Your answer is a number only: how many lines in the data below contain "HANGMAN"?

**Records for the exercise**
*** Begin section ***
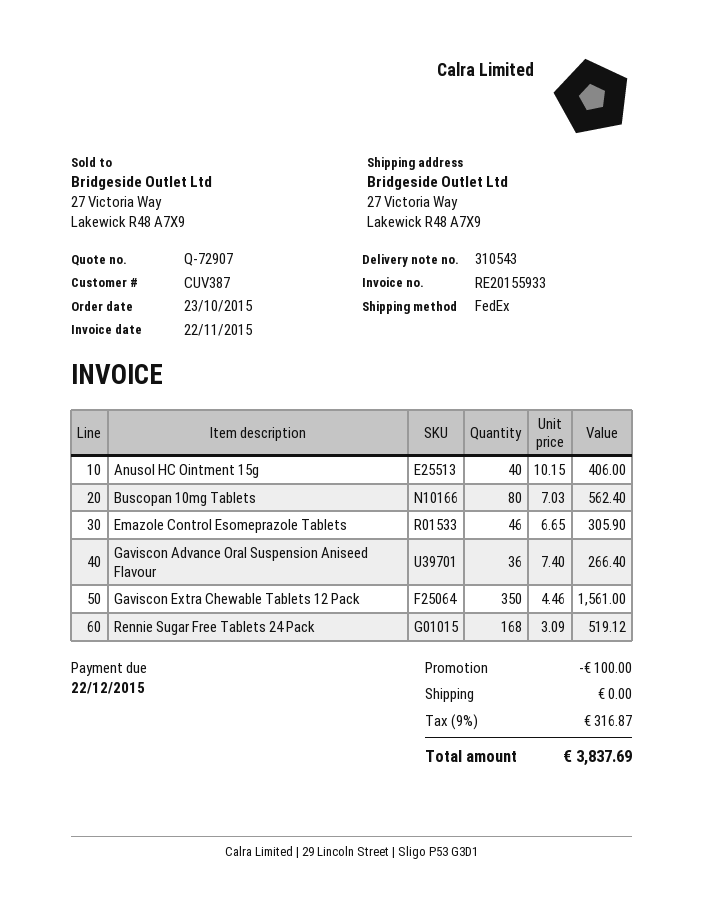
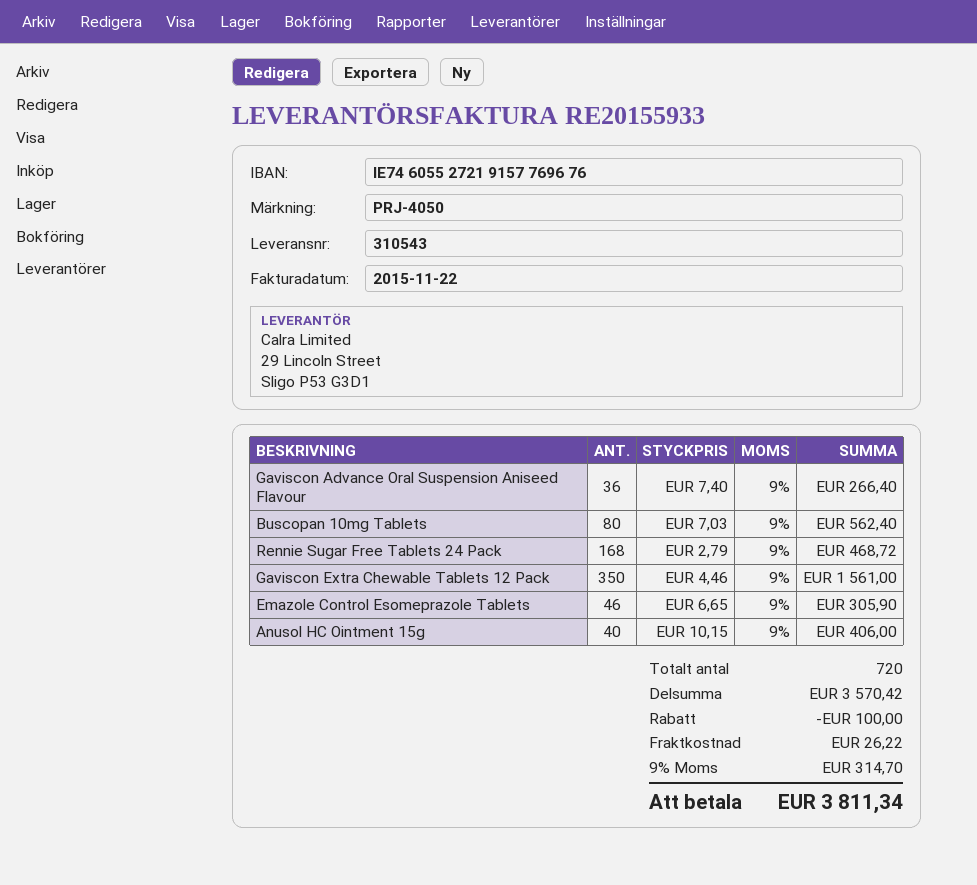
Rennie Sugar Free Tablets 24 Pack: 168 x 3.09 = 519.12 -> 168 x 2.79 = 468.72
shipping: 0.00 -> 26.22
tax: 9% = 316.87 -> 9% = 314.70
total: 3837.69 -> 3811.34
*** End section ***
*** Begin section ***
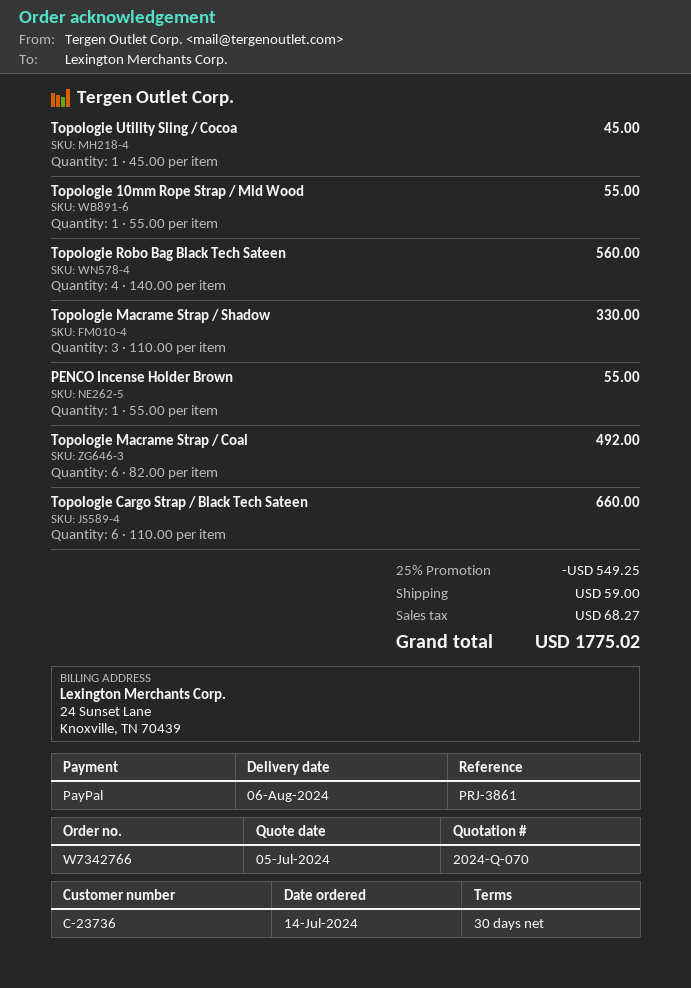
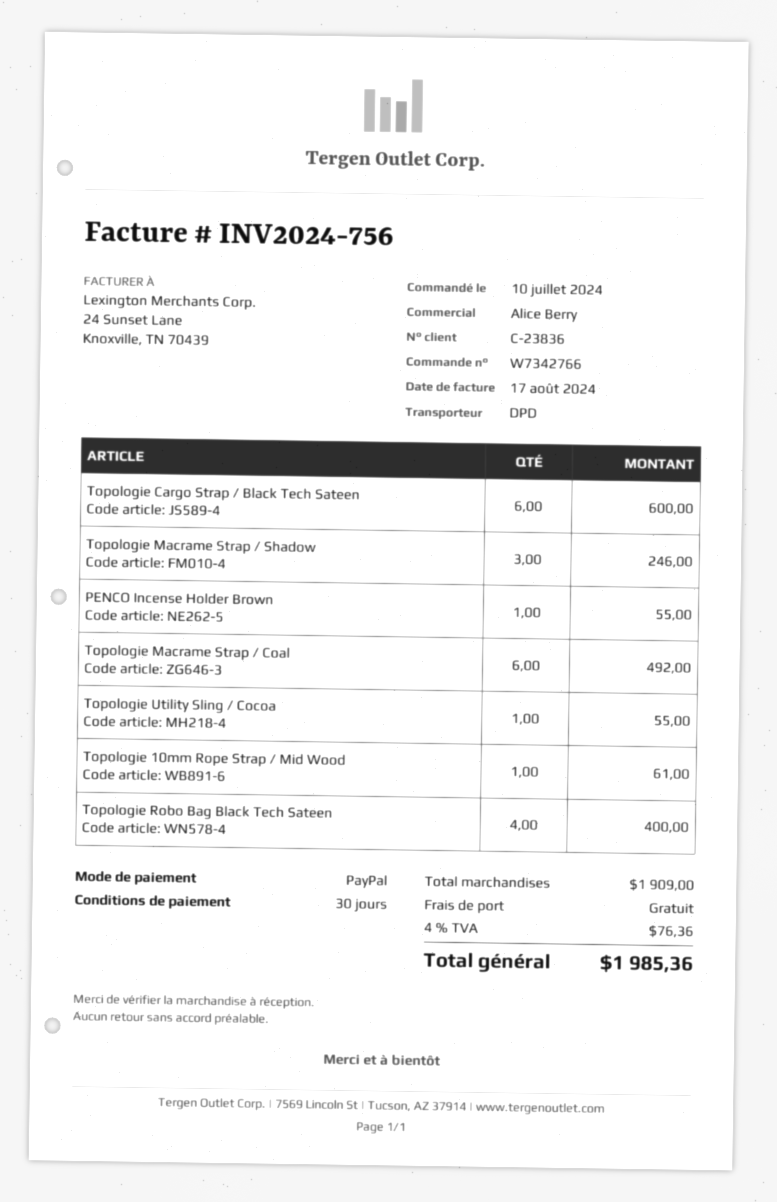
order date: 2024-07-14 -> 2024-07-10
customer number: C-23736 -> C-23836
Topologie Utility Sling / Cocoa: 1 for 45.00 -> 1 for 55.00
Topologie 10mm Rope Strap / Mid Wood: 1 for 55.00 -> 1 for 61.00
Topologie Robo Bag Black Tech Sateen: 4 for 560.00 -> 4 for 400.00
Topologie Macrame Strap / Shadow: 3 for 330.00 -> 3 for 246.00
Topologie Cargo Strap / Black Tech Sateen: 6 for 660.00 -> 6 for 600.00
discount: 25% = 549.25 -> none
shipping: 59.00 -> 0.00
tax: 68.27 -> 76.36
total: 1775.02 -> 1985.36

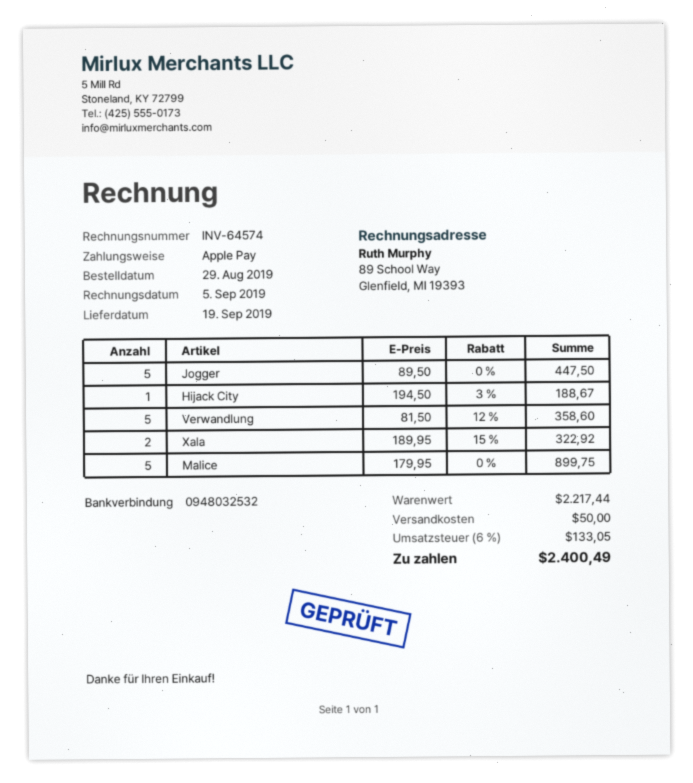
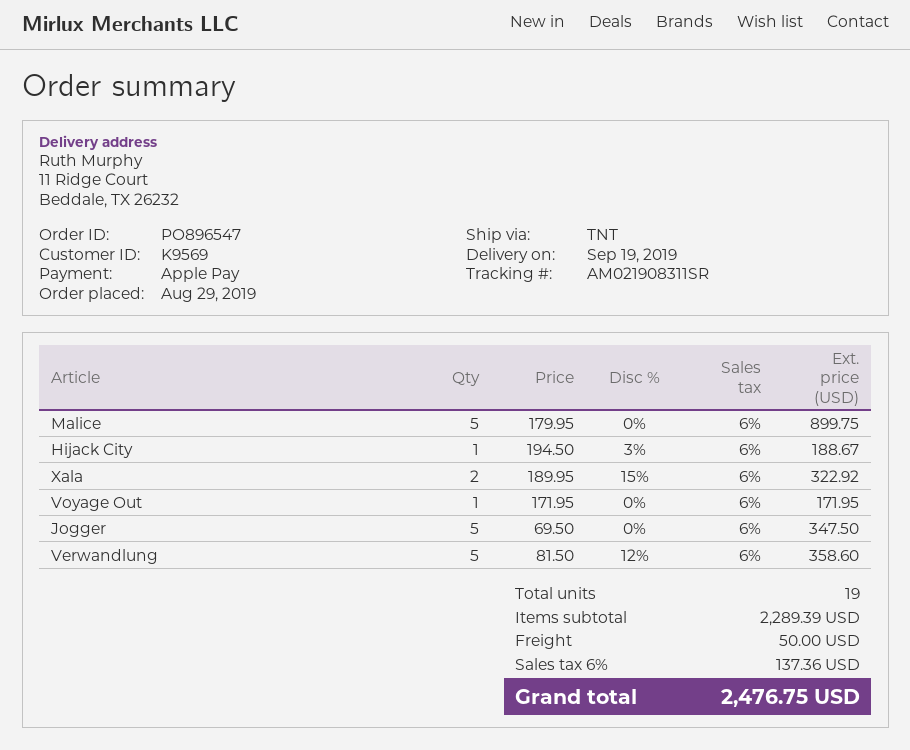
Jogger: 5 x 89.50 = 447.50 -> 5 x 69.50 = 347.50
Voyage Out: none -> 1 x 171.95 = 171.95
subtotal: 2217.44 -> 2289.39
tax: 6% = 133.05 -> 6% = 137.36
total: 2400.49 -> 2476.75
*** End section ***
*** Begin section ***
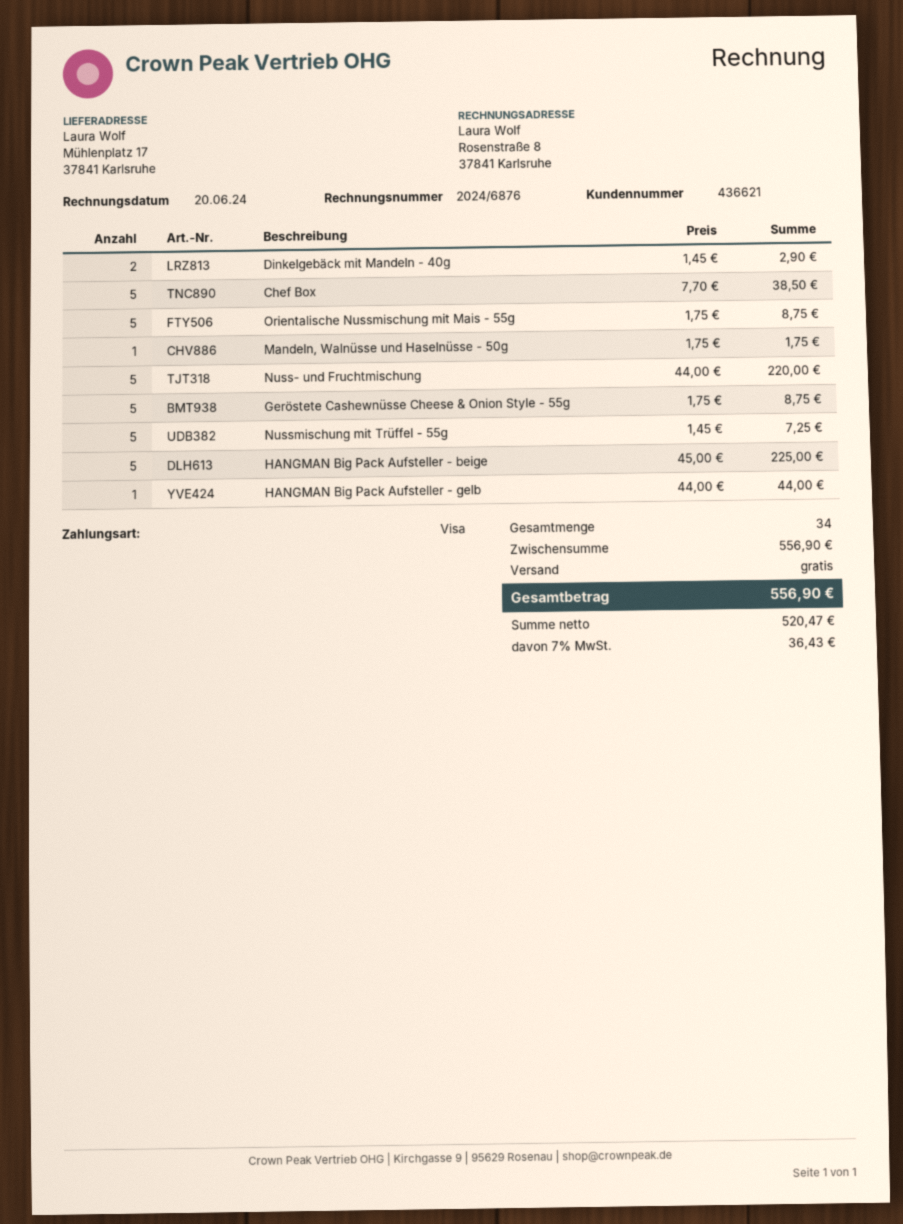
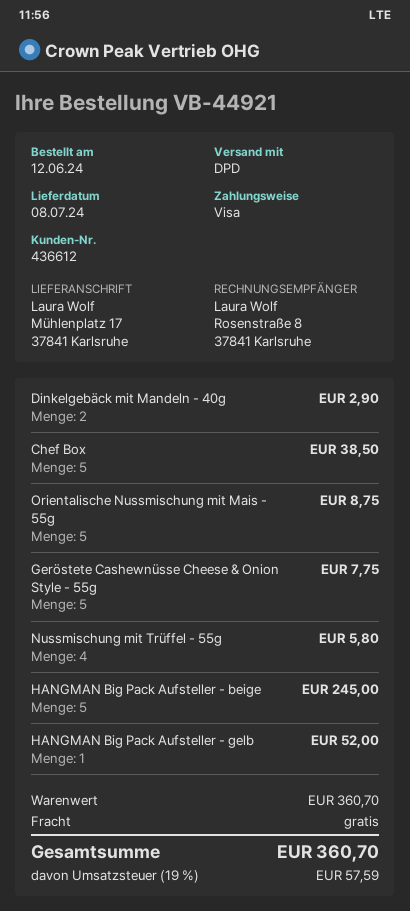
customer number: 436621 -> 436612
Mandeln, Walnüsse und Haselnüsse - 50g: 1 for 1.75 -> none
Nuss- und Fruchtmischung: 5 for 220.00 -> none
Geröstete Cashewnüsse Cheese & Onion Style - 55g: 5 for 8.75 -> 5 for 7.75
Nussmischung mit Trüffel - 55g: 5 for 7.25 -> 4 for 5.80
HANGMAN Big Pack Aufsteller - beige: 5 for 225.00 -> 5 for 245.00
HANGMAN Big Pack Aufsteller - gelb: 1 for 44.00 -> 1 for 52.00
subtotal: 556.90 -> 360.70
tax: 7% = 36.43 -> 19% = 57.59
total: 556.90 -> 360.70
*** End section ***
**Worked solution**
2